Wearing white prison
issues, her head shaved and face covered in a black veil, Lyon-Sibley was
strapped into “Big Yellow Mama,” the macabre name given to the electric chair,
at 12:01 a.m. and received two jolts of electricity over two minutes. “She was
read the death warrant (while strapped to the chair) and asked if she had a
final statement,” said Brian Corbett, an Alabama Corrections Department
spokesman who witnessed the execution. “She said, ‘No,’ and that was that.” “I
can tell you her demeanor was stoic,” said Corbett. “She displayed no emotion.
She had very wide eyes with a defiant look on her face. She did make eye
contact with our commissioner (Corrections Commissioner Michael Haley) and it
looked like she was trying to stare a hole straight through him.”
Corbett said that one
2,500 volt jolt of electricity was sent through Lyon-Sibley’s body for 20
seconds and a second jolt of 250 volts was sent through her for 100 seconds.

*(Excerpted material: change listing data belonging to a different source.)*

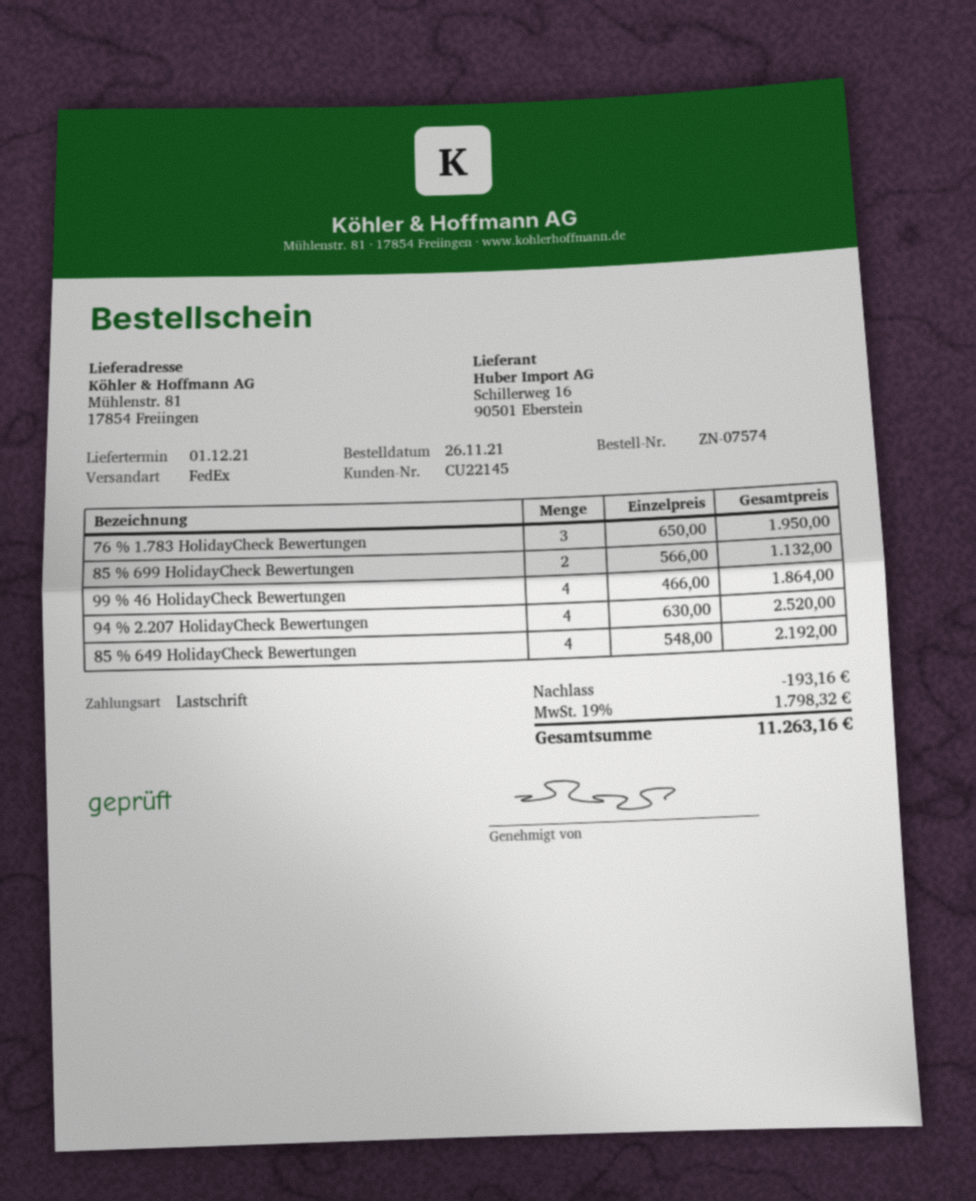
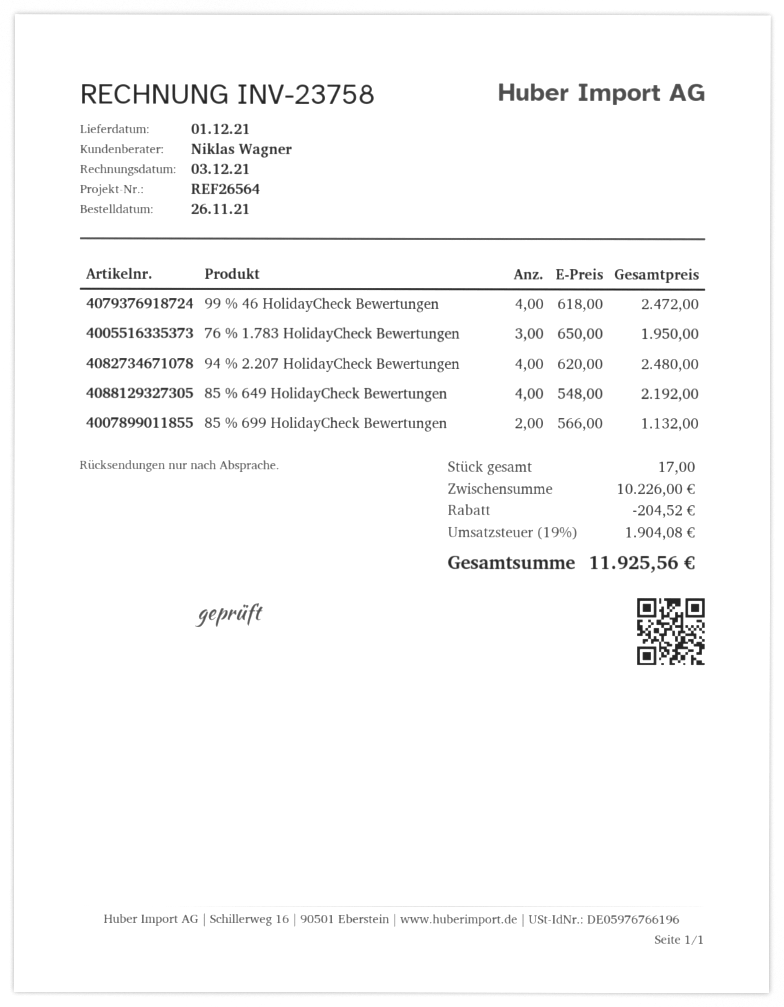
99 % 46 HolidayCheck Bewertungen: 4 x 466.00 = 1864.00 -> 4 x 618.00 = 2472.00
94 % 2.207 HolidayCheck Bewertungen: 4 x 630.00 = 2520.00 -> 4 x 620.00 = 2480.00
discount: 193.16 -> 204.52
tax: 19% = 1798.32 -> 19% = 1904.08
total: 11263.16 -> 11925.56

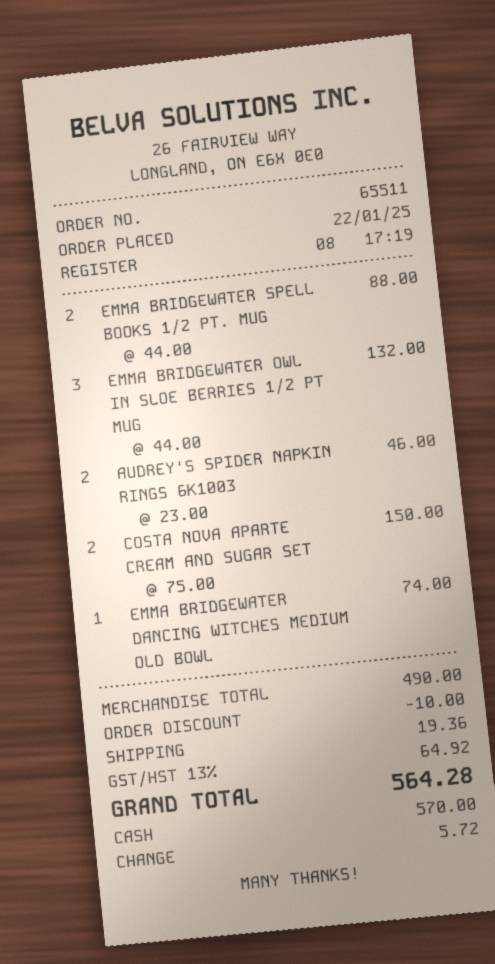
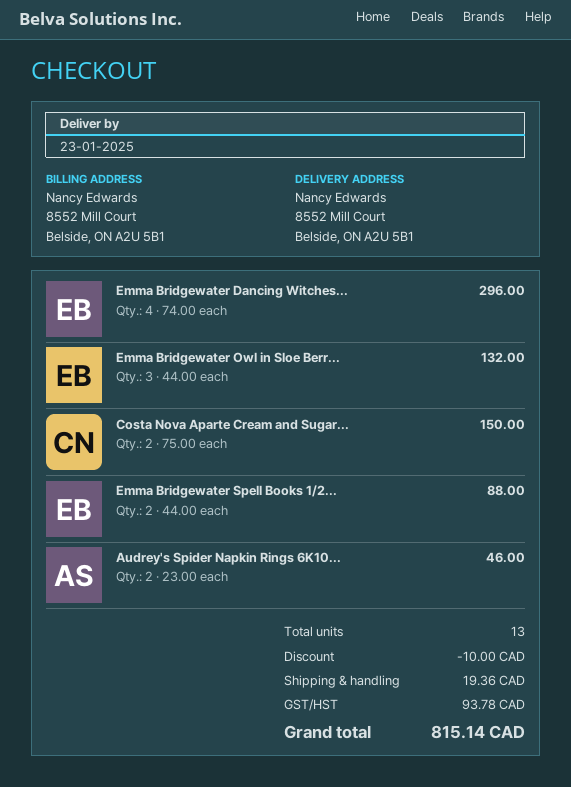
EMMA BRIDGEWATER DANCING WITCHES MEDIUM OLD BOWL: 1 x 74.00 = 74.00 -> 4 x 74.00 = 296.00
tax: 64.92 -> 93.78
total: 564.28 -> 815.14

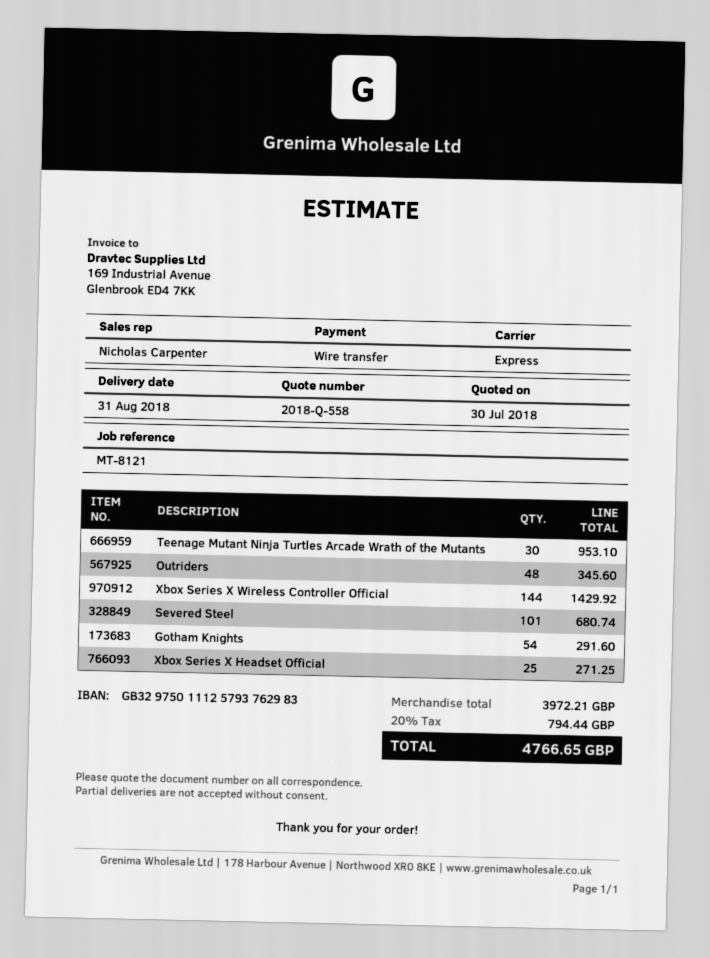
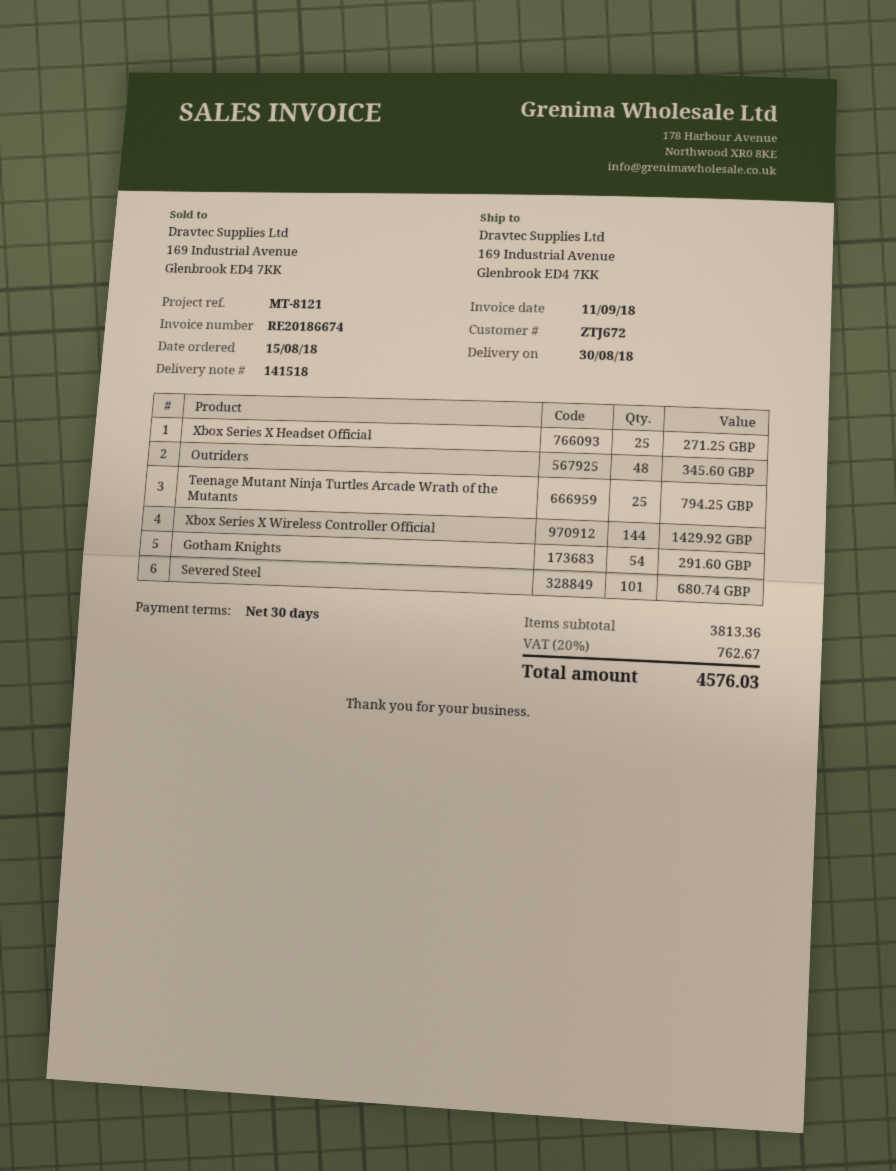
delivery date: 2018-08-31 -> 2018-08-30
Teenage Mutant Ninja Turtles Arcade Wrath of the Mutants: 30 for 953.10 -> 25 for 794.25
subtotal: 3972.21 -> 3813.36
tax: 20% = 794.44 -> 20% = 762.67
total: 4766.65 -> 4576.03

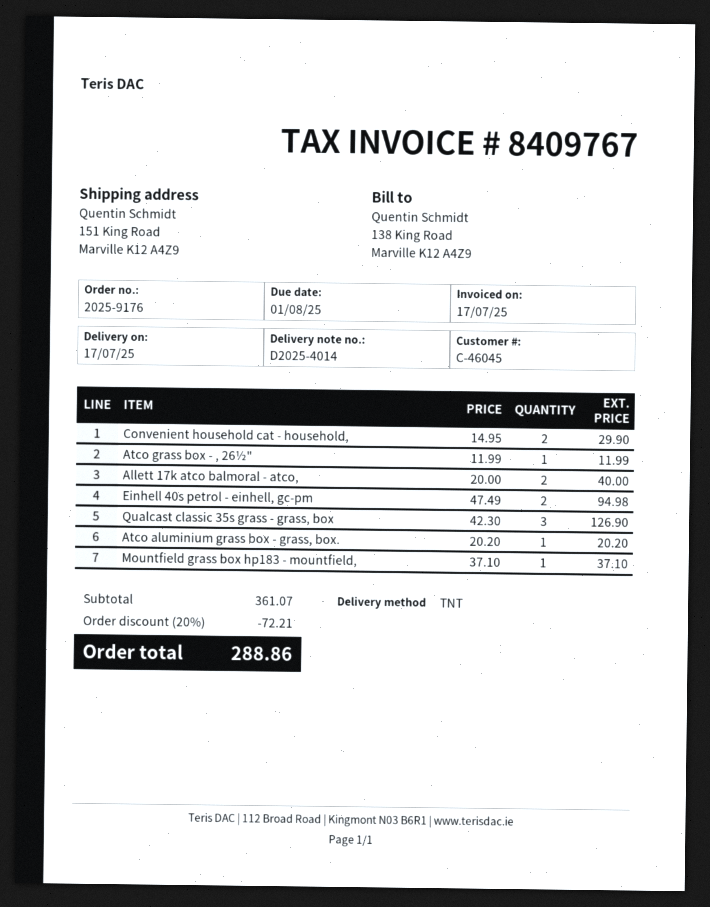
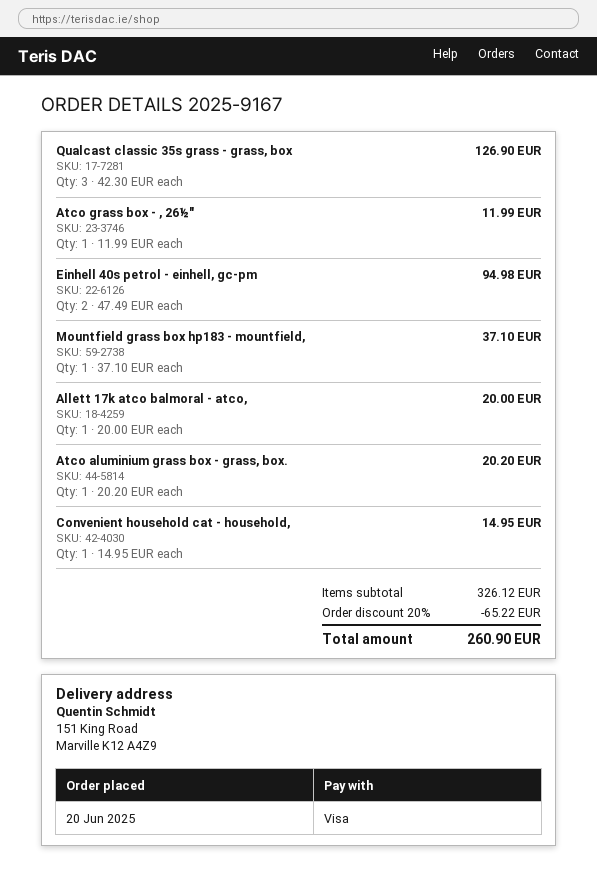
order number: 2025-9176 -> 2025-9167
Convenient household cat - household,: 2 x 14.95 = 29.90 -> 1 x 14.95 = 14.95
Allett 17k atco balmoral - atco,: 2 x 20.00 = 40.00 -> 1 x 20.00 = 20.00
subtotal: 361.07 -> 326.12
discount: 20% = 72.21 -> 20% = 65.22
total: 288.86 -> 260.90

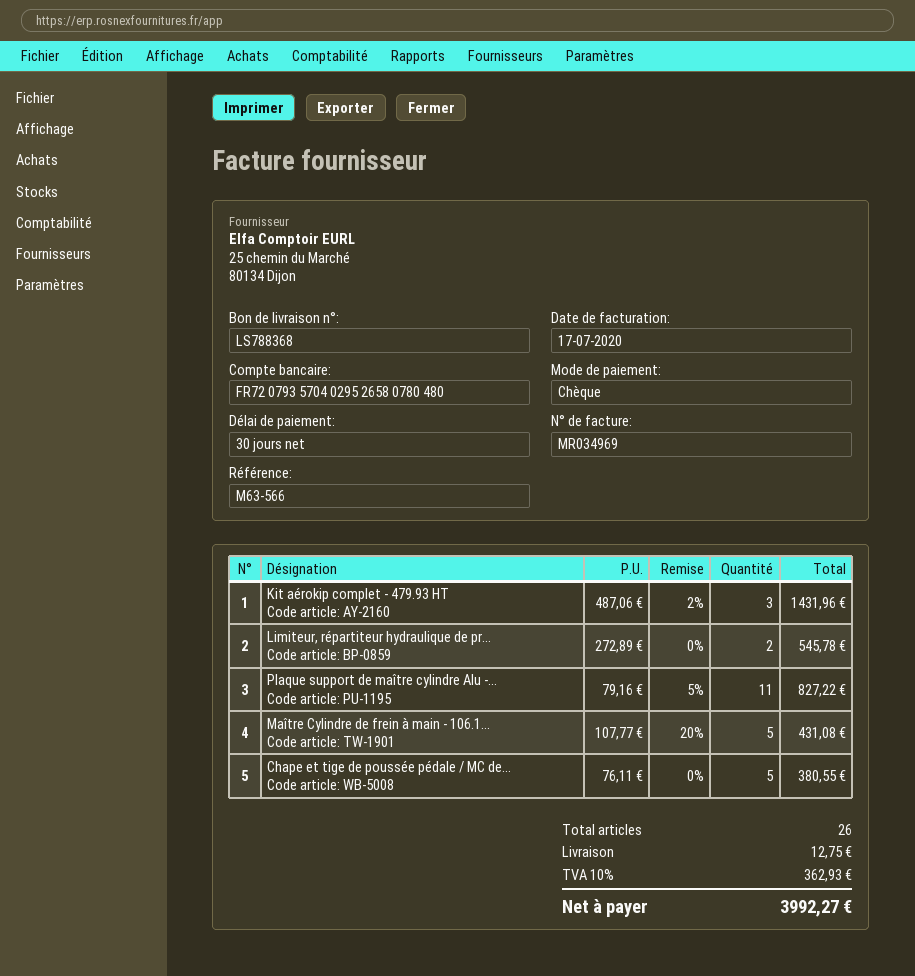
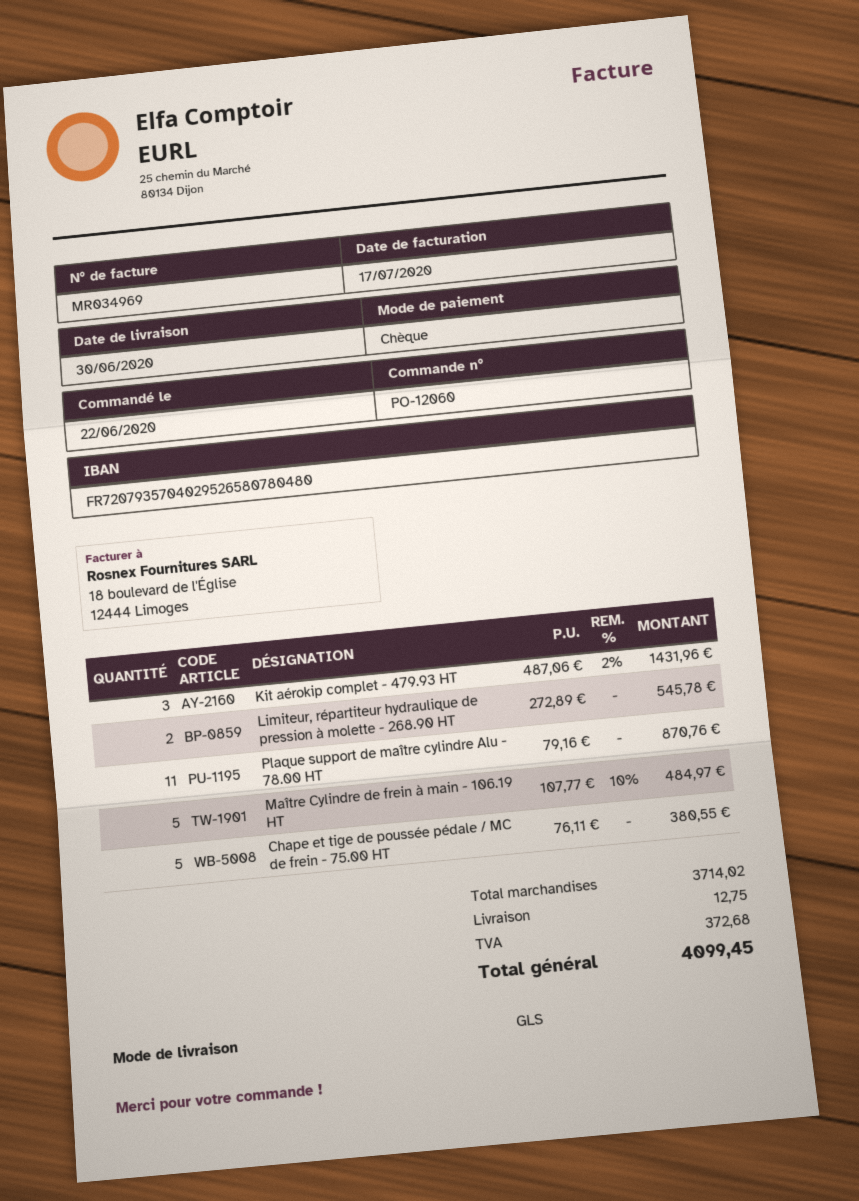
Plaque support de maître cylindre Alu -...: 11 x 79.16 - 5% = 827.22 -> 11 x 79.16 = 870.76
Maître Cylindre de frein à main - 106.1...: 5 x 107.77 - 20% = 431.08 -> 5 x 107.77 - 10% = 484.97
tax: 362.93 -> 372.68
total: 3992.27 -> 4099.45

Corbett said that he saw steam rise from the wet sponge placed under the
electrode on her left leg. A reporter from the Birmingham News newspaper wrote
in her story that Lyon-Sibley “clenched her fists, her body tensed” as the
electricity rammed into Lyon-Sibley’s body.
Lyon-Sibley, a former
Cub Scout mom and library volunteer in Orlando, Fla., was pronounced dead at
12:10 a.m. Lyon-Sibley, who is listed in prison records as Lynda Block, became
the first woman put to death in Alabama since 1957, when Rhonda Martin was
executed in the electric chair for poisoning her husband. Before Lyon-Sibley
was executed, the condemned woman spent time in an isolation cell with three
visitors from Florida. Her spiritual advisor, a former chaplain at Tutwiler
Correctional Facility, where she was held before her execution, was with her,
Corbett said.
The execution, at
Holman Prison here, marked both the end of Lyon-Sibley, an anti-government activist,
and the end of the Alabama electric chair as the official execution device in
the state. Alabama is officially switching to lethal injection on July 1, now
leaving only Nebraska as the only state that will still use electricity to kill
convicted murderers. Condemned men or women in Alabama, however, can still
choose to die in the electric chair if they choose.